セクハラ、パワハラは当たり前で患者さんの前でも平気で従業員を怒鳴り散らして叱る、機嫌が悪いと従業員に当たってストレスを発散させる、自分は仕事をせずにスマートフォンをいじりながら従業員の行動を監視するなどのいわゆるモンスター薬局長がいるところは即刻退職すべきブラック調剤薬局です。
無資格調剤を行っている
調剤業務は国家資格を持つ薬剤師にしかできません。それにもかかわらず、調剤薬局事務が一包化や半錠、水剤・散剤・軟膏の計量や混合を行っている調剤薬局が存在します。
調剤薬局事務による錠剤のピッキング(計数調剤)はグレーゾーンとして黙認されていますが、これらは明らかに違反行為です。
このように何の責任も持てない調剤薬局事務に調剤させている調剤薬局はまぎれもなくブラックであり、モラルを疑いますし、何より法律に反しています。
人手が足りなくて調剤薬局事務に調剤を行わせているところもあれば、会社の方針として調剤薬局事務にやらせているなんてところもあります。薬剤師を複数雇うより人件費が安く済むからかもしれませんが、患者側にとってもとんでもない悪徳調剤薬局です。
転職時にチェックすべきポイント
労働時間チェック
これまでブラック調剤薬局の特徴を紹介してきましたが、何を「ブラック」と感じるかは人それぞれであるため、自分がどこから「ブラック」だと感じるのかを明確にするとよいでしょう。

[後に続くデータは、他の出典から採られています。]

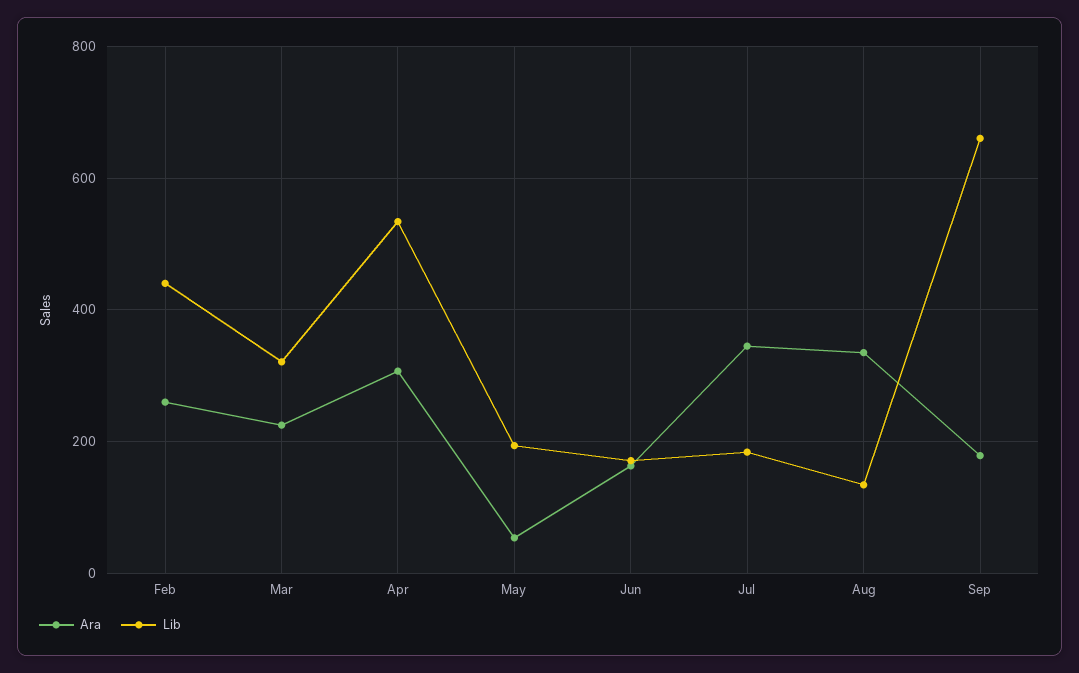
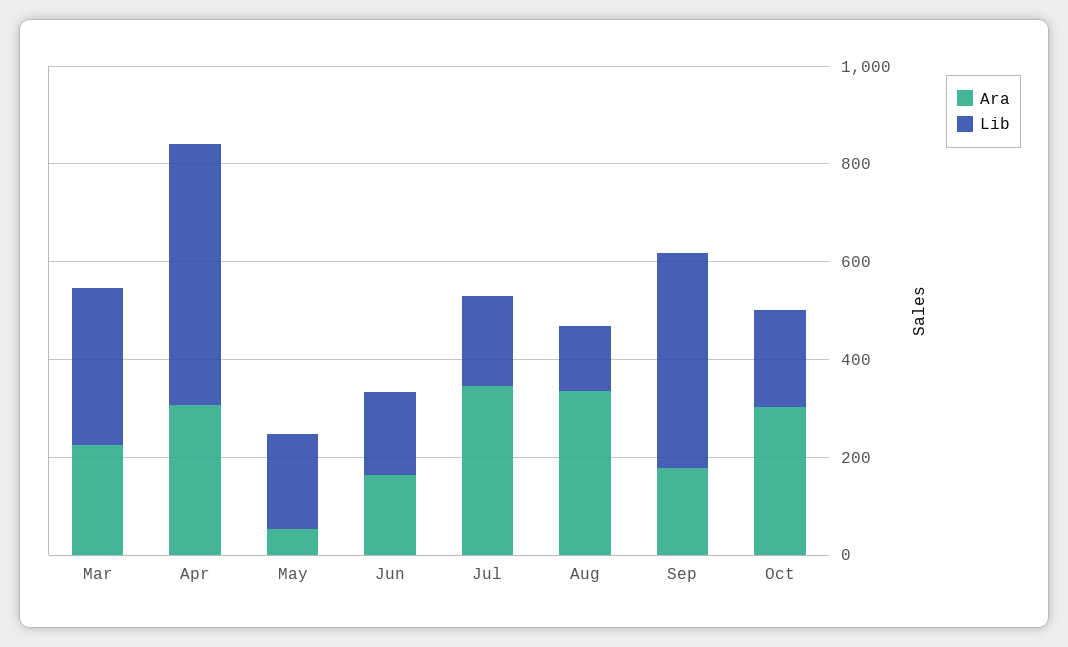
Ara, Feb: 260 -> none
Lib, Feb: 440 -> none
Lib, Sep: 660 -> 450
Ara, Oct: none -> 300
Lib, Oct: none -> 200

それでは、転職時に気をつけるべきポイントについてですが、まず
- 「土日も営業している」
- 「営業時間が長い」
- 「薬剤師が1人しかいない」
- 「総合病院の門前薬局である」
というところは激務になりやすいためできるだけ避けましょう。
職場の雰囲気チェック
転職サイトのアドバイザーやエージェントに頼ることもできますが、まずは自分で現場を見ることが大切です。
したがって実際に職場へ行き、
- 「薬剤師の数は十分か」
- 「雰囲気や人間関係は悪くなさそうか」
- 「従業員の年齢層が偏っていないか」
などを自分の目で確かめるとよいでしょう。
まとめ
調剤薬局事務という職業全体を通してブラックであるかどうかを一概に言うことはできません。しかしブラックな調剤薬局が存在するのは確かです。
調剤薬局は大手チェーンから中小規模のものまでさまざまあり、求人募集も多い職業ですが、事前にしっかりと下調べをして失敗のない転職にしましょう。